Le Néguev est en train de se transformer en un centre majeur d’innovation technologique, en particulier dans le domaine de la cybersécurité. Cette transformation ne s’est pas faite par hasard : elle résulte d’une stratégie délibérée visant à déplacer une partie de l’activité vers le sud.
Il faut rappeler qu’initialement, lors du plan de partage de 1947, il n’était pas prévu d’attribuer le Néguev à Israël. L’opération Yoav est lancée le 15 octobre 1948 avec un but très concret :
Briser les lignes égyptiennes, rouvrir un corridor vers le Néguev sécuriser durablement le sud
Ce n’est pas une conquête “totale” du désert en quelques jours, mais une désarticulation d’un verrou militaire. C’est donc dès ce moment que Ben Gourion avait perçu le Néguev comme essentiel. Par la suite, la conquête militaire a été entérinée lors des accords d’armistice avec l’Egypte en 1949.
Un tournant décisif a été le transfert progressif d’unités technologiques d’élite des Forces de Défense d’Israël vers la ville de Beer-Sheva. Ces unités, spécialisées notamment dans le renseignement et la cybersécurité, forment chaque année des milliers de jeunes experts qui alimentent ensuite l’écosystème civil. Autour de cette dynamique s’est développé un véritable cluster technologique, notamment avec la création de CyberSpark.

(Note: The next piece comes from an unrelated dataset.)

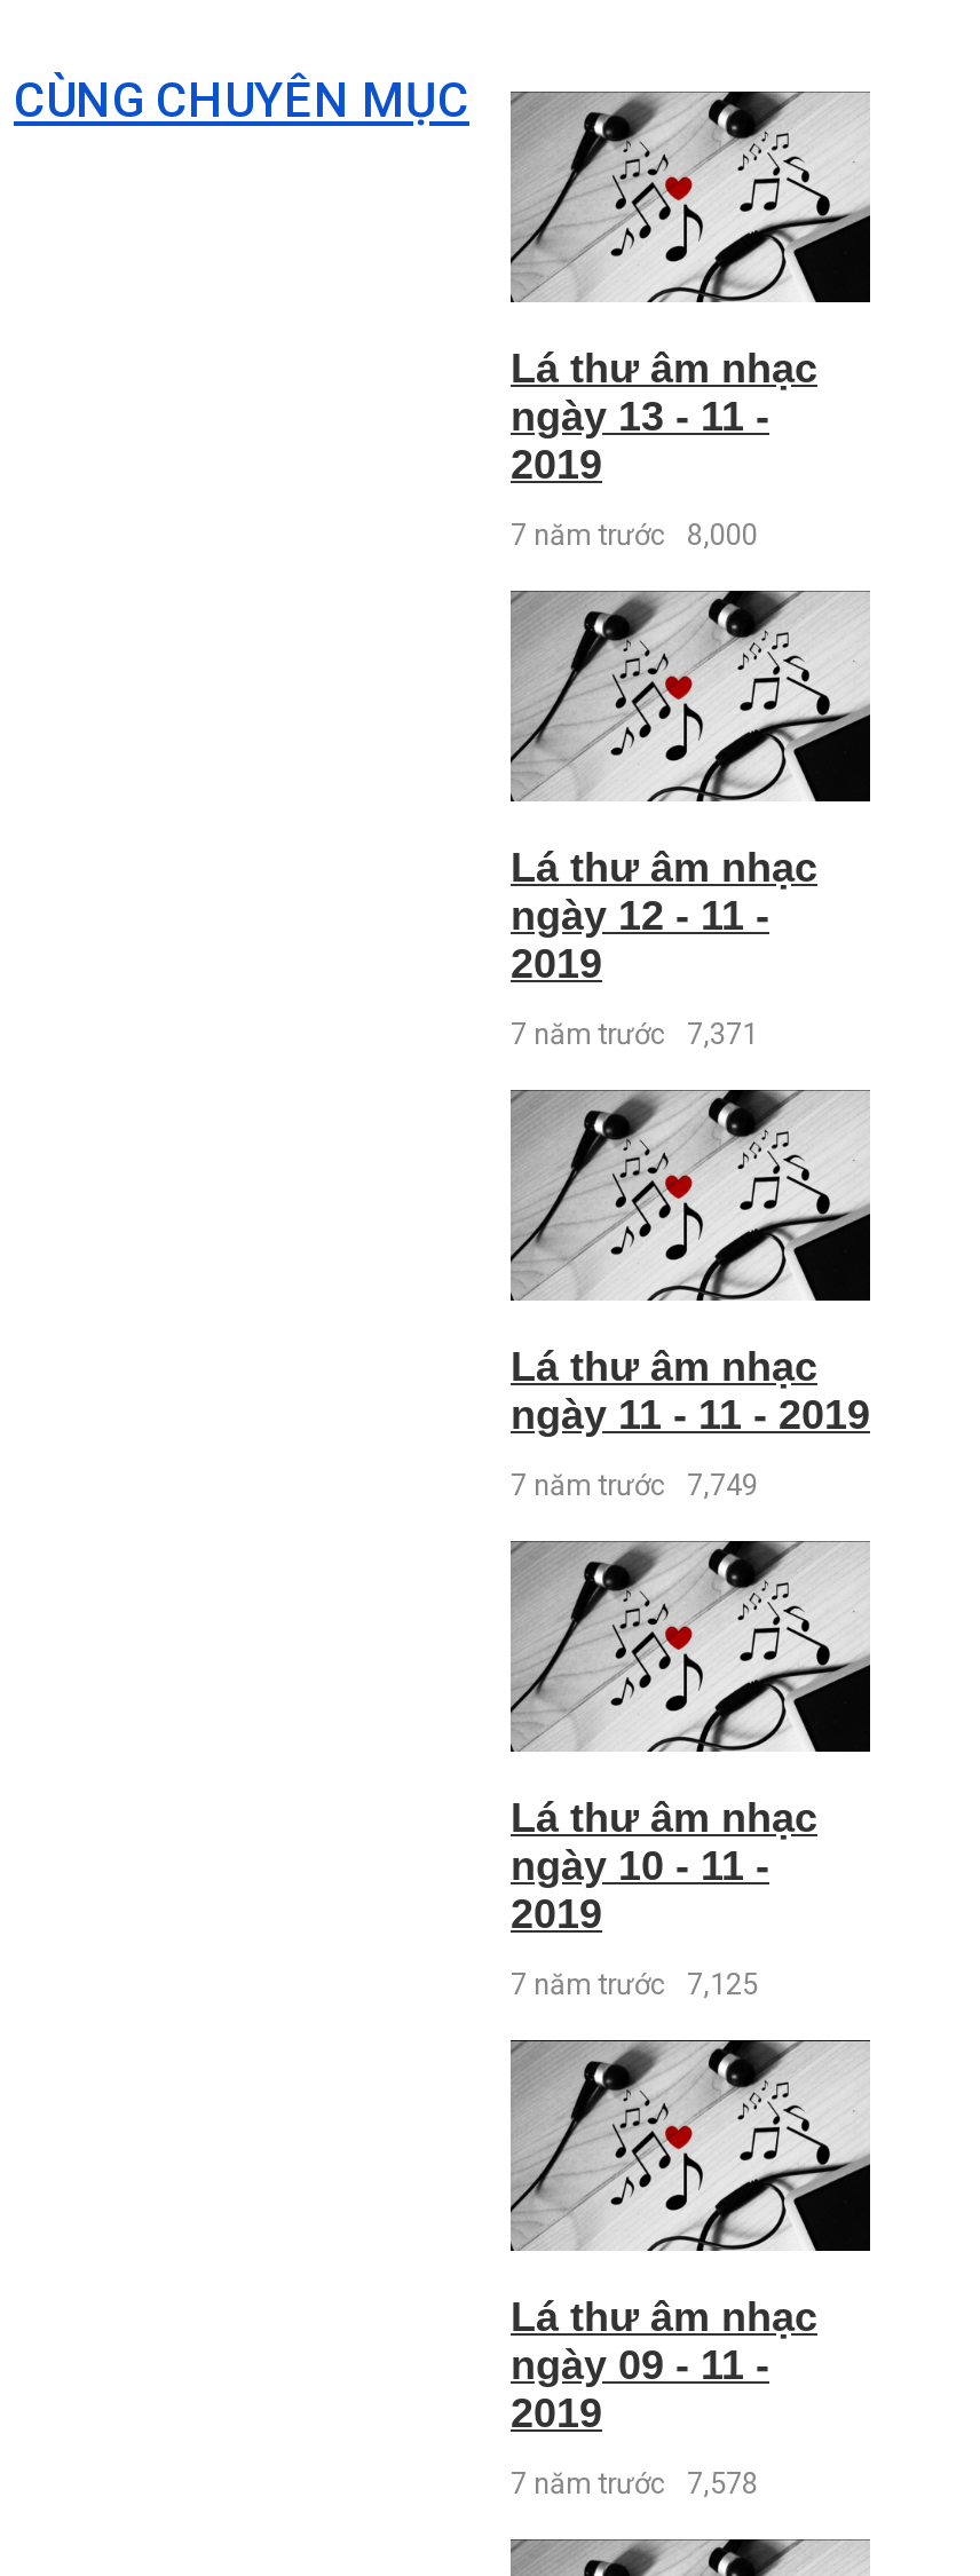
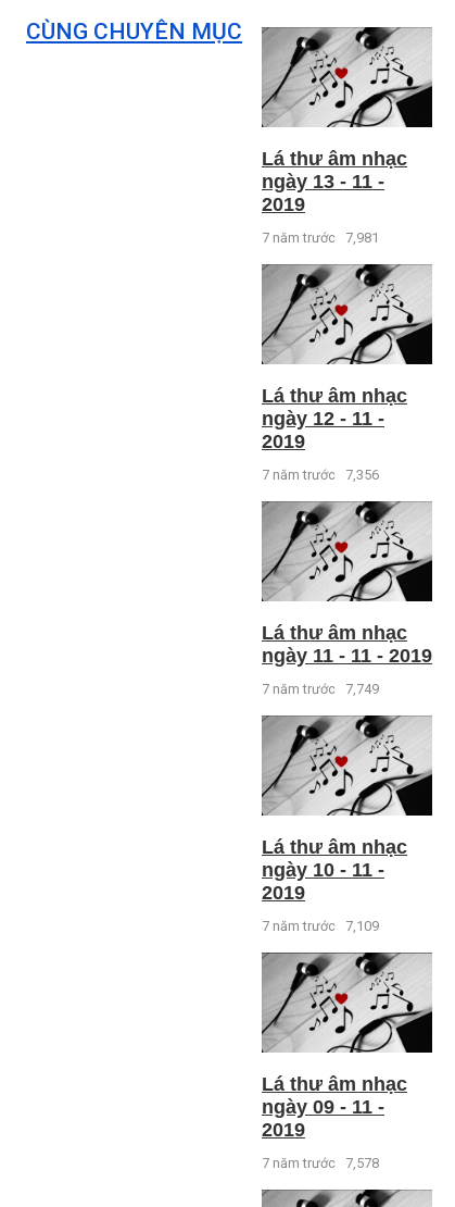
[511,518,758,552] 7 năm trước 8,000 -> [262,230,379,246] 7 năm trước 7,981
[511,1017,758,1051] 7 năm trước 7,371 -> [262,467,379,483] 7 năm trước 7,356
[511,1967,758,2001] 7 năm trước 7,125 -> [262,918,379,934] 7 năm trước 7,109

Ce parc regroupe des entreprises internationales, des startups, des centres de recherche et des institutions académiques, favorisant une coopération étroite entre le secteur militaire, universitaire et privé.
Un rôle central est également joué par l’Université Ben-Gourion du Néguev, qui a orienté ses recherches vers des domaines stratégiques comme les technologies de l’eau et les solutions adaptées aux environnements désertiques.
Ces recherches locales répondent à des problèmes globaux : sécheresse, stress hydrique, sécurité alimentaire.
C’est pourquoi elles sont exportées vers différentes régions du monde telles que l’Inde, l’Afrique, certains Etats des États-Unis.
Le Néguev est bien devenu essentiel pour l’avenir d’Israël.